Ok, so what you have to do is use the equations:

Eg=mgh and Ek=1/2mv^2

You know that when the sled starts at the top of the hill there is no kinetic energy acting on the sled and at the bottom there is no gravitational potential energy acting on the sled. Since there is no friction, every object on this hill will end up at the same speed at the bottom of the hill.

So we can just make up a mass...

Let's say m=1.0 kg
We know the height of the hill is 50m
We know gravity is 9.8 N/kg

At the top of the hill Eg=Total Energy... At the bottom of the hill Ek=Total Energy.

Top of the hill:
Eg=(1)(9.8)(50)
= 490

Bottom of the hill:
Ek=1/2(1)(v^2)
490 = 0.5(v^2)
v=33.305 m/s

Because 1 Joule equals a Newton x metre... (Newton x metre)/kg = m^2/s^2

Now you know the initial speed when it reaches the bottom of the hill. If you draw an FBD of the sled at the bottom of the hill you will notice there are only 3 forces acting on it. Fg and Fn, which obviously cancel out because there is no angle, and Ff... **Remember** You cannot use the mass from the first step for this step.

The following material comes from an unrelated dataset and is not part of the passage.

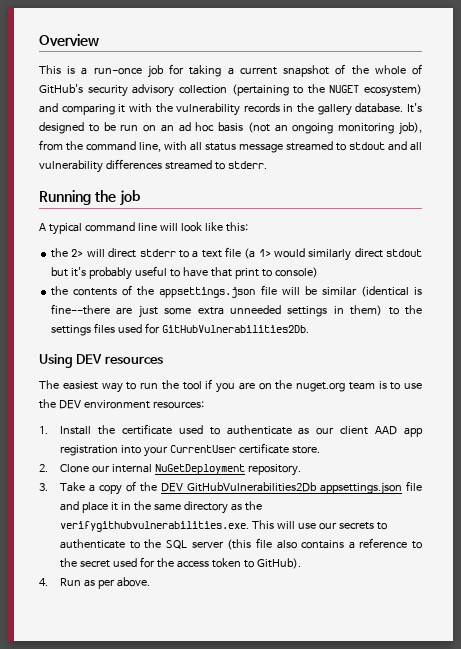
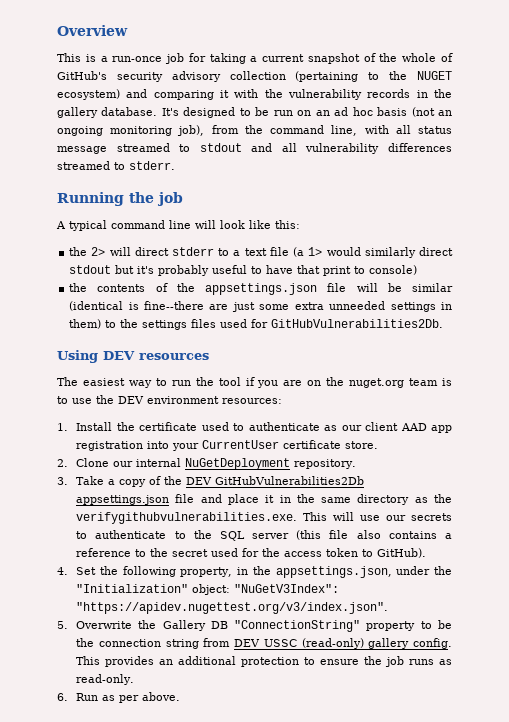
- 4. Run as per above.
+ 4. Set the following property, in the appsettings.json, under the "Initialization" object: "NuGetV3Index": "https://apidev.nugettest.org/v3/index.json".
+ 5. Overwrite the Gallery DB "ConnectionString" property to be the connection string from DEV USSC (read-only) gallery config. This provides an additional protection to ensure the job runs as read-only.
+ 6. Run as per above.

Now Ff=∑F, so you can calculate acceleration. We know ∑F=ma, Fn=Fg=mg, μ=Ff/Fn and μ=0.62. Now you can make up the equations that will cancel mass out in the end.

∑F=Ff=ma
Fn=Fg=mg
μ=0.62
g=9.8 N/kg

We can say that:
μ=Ff/Fn
μ=ma/mg
0.62(m)(9.8) = ma
a=(0.62)(9.8)
= 6.076 m/s^2 [backwards]

With the acceleration you now have V1=33.305 m/s, V2=0 m/s and the acceleration which you previously calculated. You can now use your normal motion equations (the one without time) to calculate the distance.

Hope this helps...

 

[govols]

Shootingrubbe:

That's nearly flawless. Thanks for the help. I believe the velocity at the ground (y=0m) should actually 31.305m/s. Using the equation V^2=Vo^2+2a(X) We know that Vo is zero.

V^2= 2(9.8)(50m)
V^2= (19.6)(50)
V^2= 980
V= SQRT(980) = 31.3049m/s

Using V1=31.305 in the final equation: V^2=Vo^2+2a(X) gives the correct answer.

Cheers,